True force starts from true softness
True softness starts from your mind
Within stillness there is movement
Within movement there is stillness
Concern yourself with energy not the opponent
Show your enemy nothing
In defense become unknown Attack with a thousand faces
Dan Tao Qigong: Yi Jing Ching
Sinew Ligament Transformation Work:
According to several oral traditions, the Yi Jing Ching was originally transmitted by the Indian monk, Bodhidharma. Upon his banishment from the Liang empire, he arrived at the Shaolin temple to find that the monks there were weak and could not even sit through the tiring Ch'an meditation sessions. He instituted the practice of Yi Jing Ching--the meaning and content of which is quite similar to that of the Yogic stretches and Asanas.
It is a historical fact that Bodhidharma came to China and brought with him the direct heart to heart transmission of Chan Buddhism. ( Japanese Zen).

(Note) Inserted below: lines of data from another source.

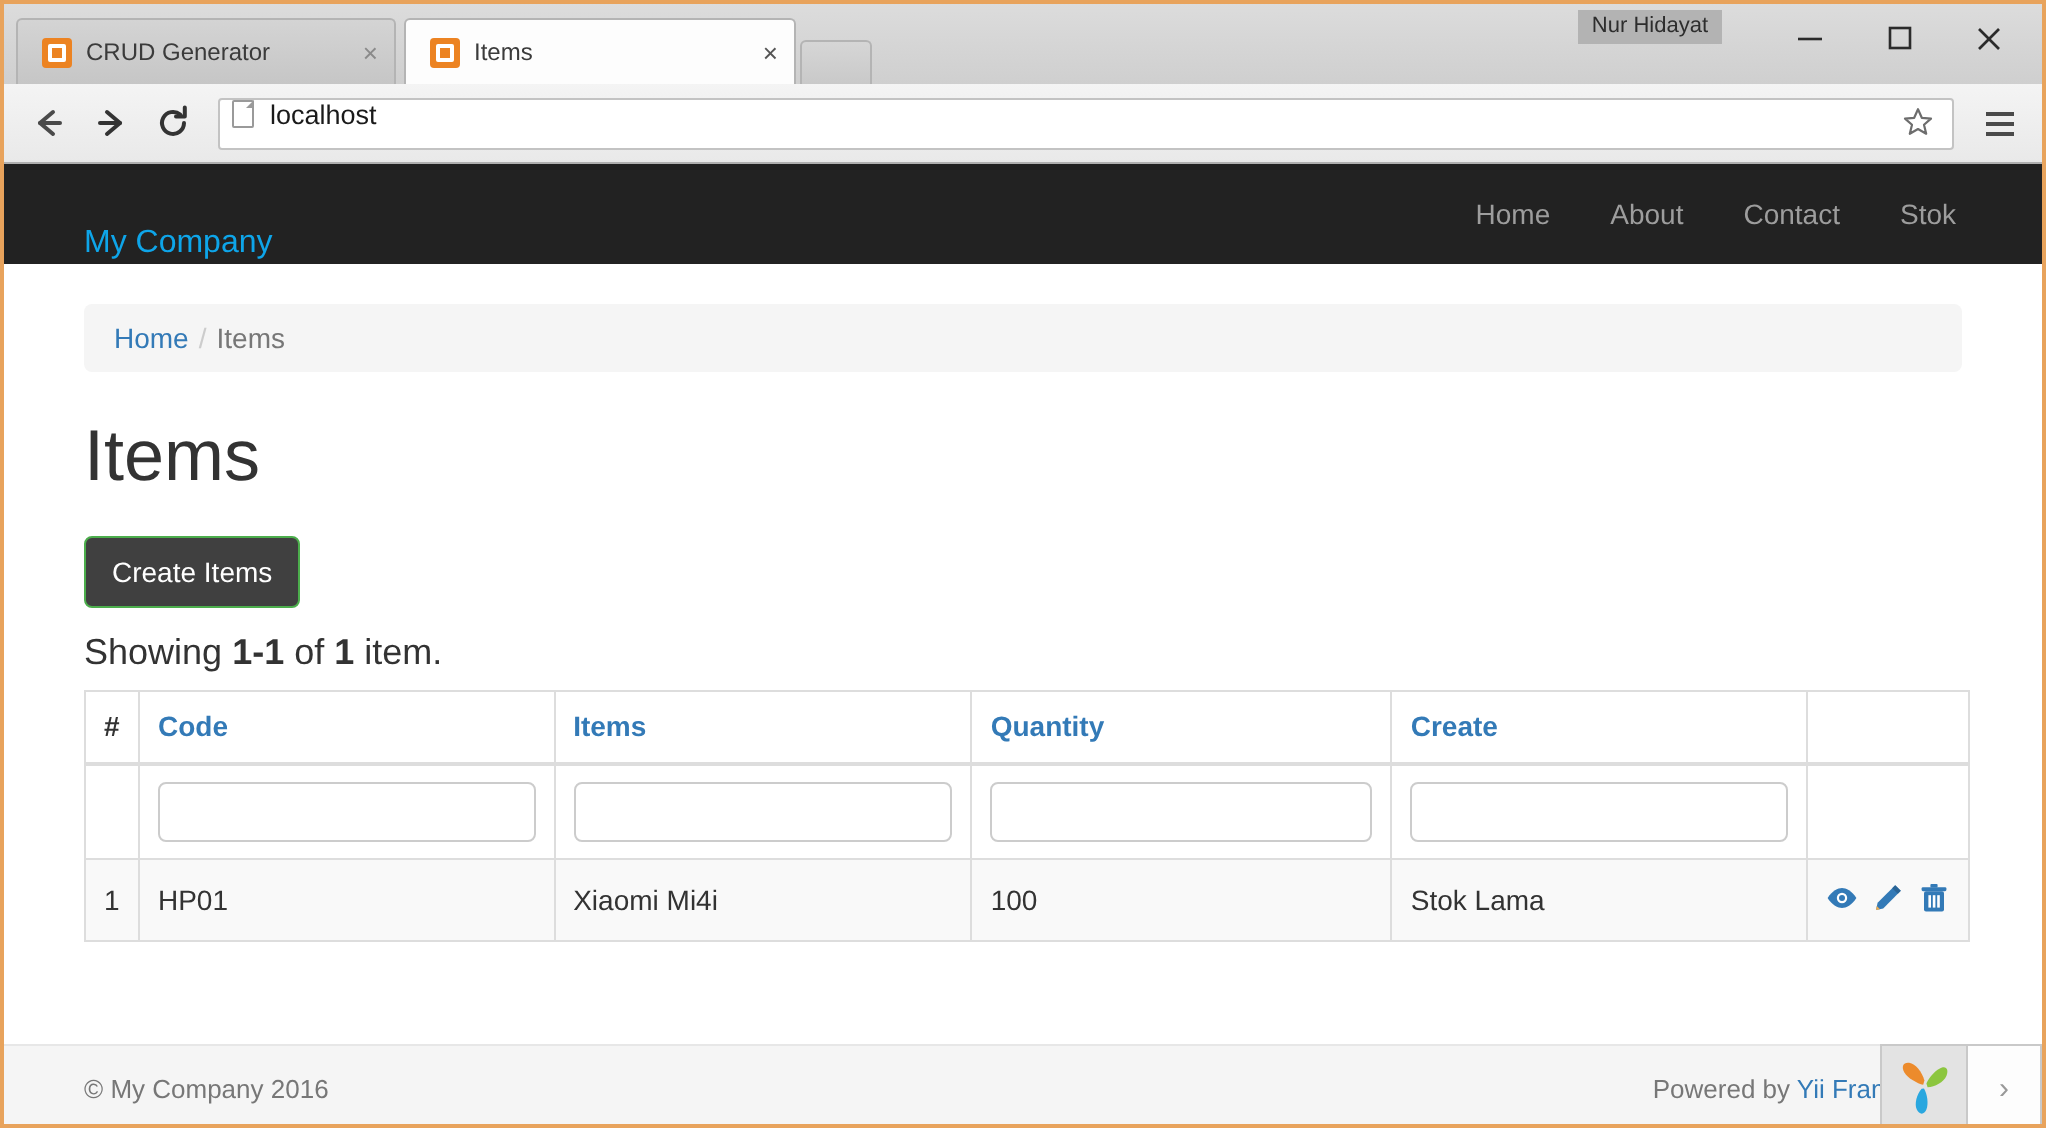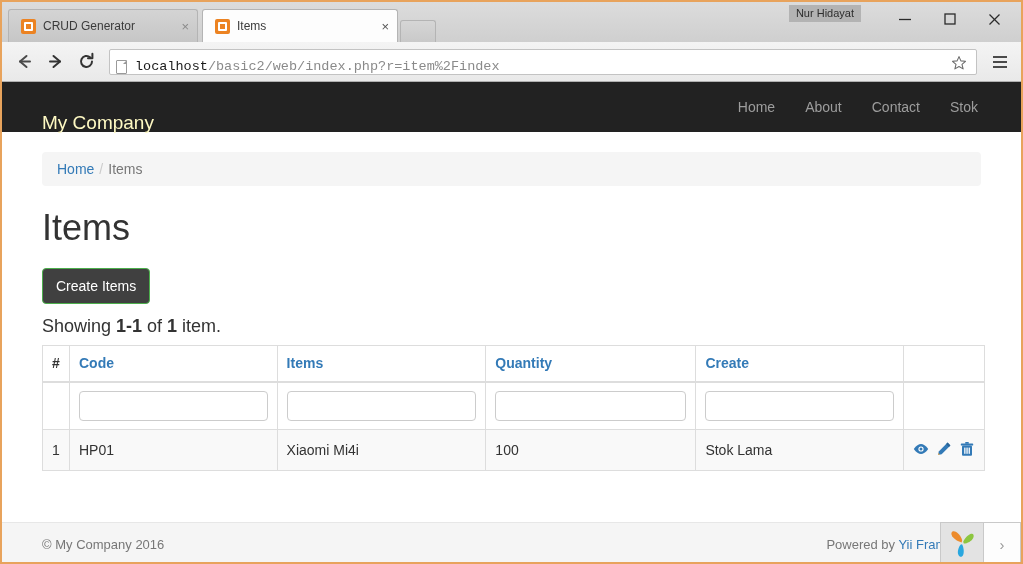"localhost" #omnibox { align-items: flex-end -> flex-start; font-family: Liberation Mono, monospace -> none }
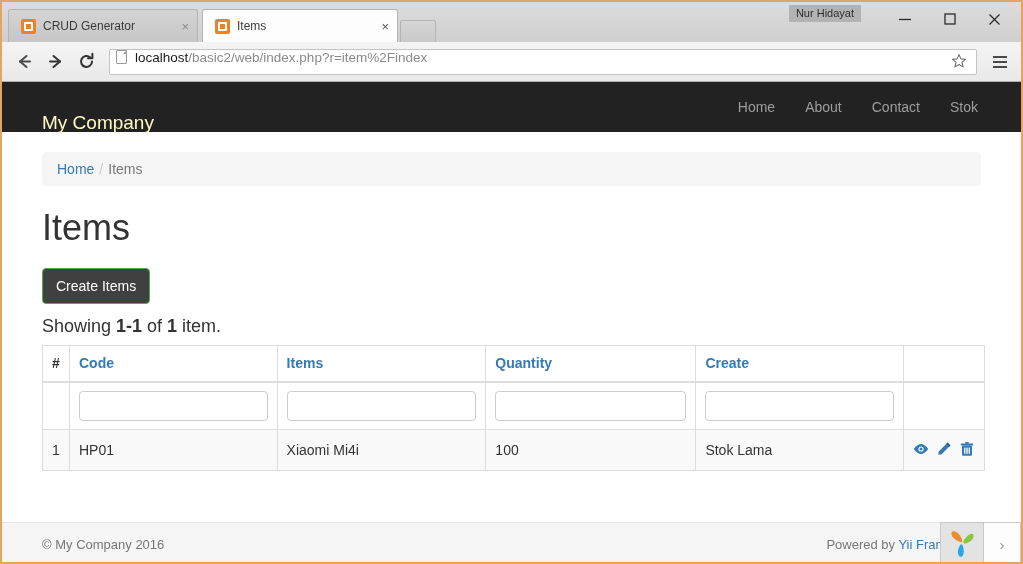"/basic2/web/index.php?r=item%2Findex" span.url-rest { html: <span>/basic2/web/index.php?r=item%2Findex</span> -> none }
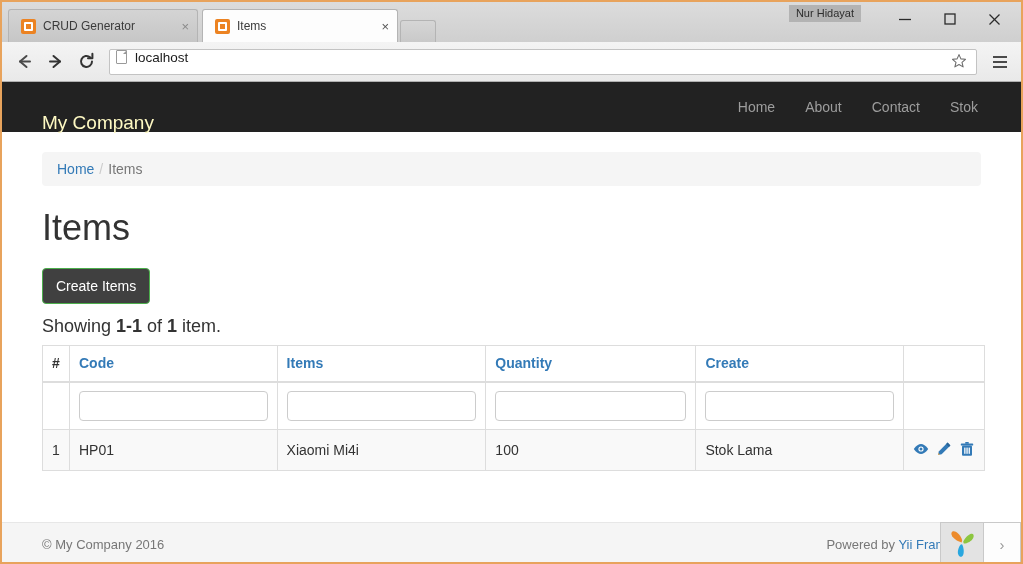"My Company" #brand { color: #fef9c3 -> #0ea5e9; font-size: 19px -> 16px }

The practice of Yi Jing Ching improves the overall strength of body ligaments and connective tissue through vigorous breathing and slapping of the body along the meridian pathways, the energy routes of the body.
The Qigong Stance "Drawing the Bow as if shooting a hawk "
This particular Qigong movement, Drawing the Bow, stimulates the flow of lung Qi/energy.
One tunes the lungs by gently stretching open the arms and gazing at the fingertips. This motion creates a gentle lengthening of the spine, thus reducing the pressure on the neck vertebrae.
Dan Tao Qigong derives its principles from the meridian system found in Traditional Chinese Medicine combined with the Theory of the Five Elements. By holding the body gently in various positions, one can enhance the flow of Qi and blood to the different areas of the body.
Since the lungs have the protective function in TCM, Traditional Chinese Medicine, the martial-like postures suggest to the brain a fighting spirit of the lungs as a defense against invading infections.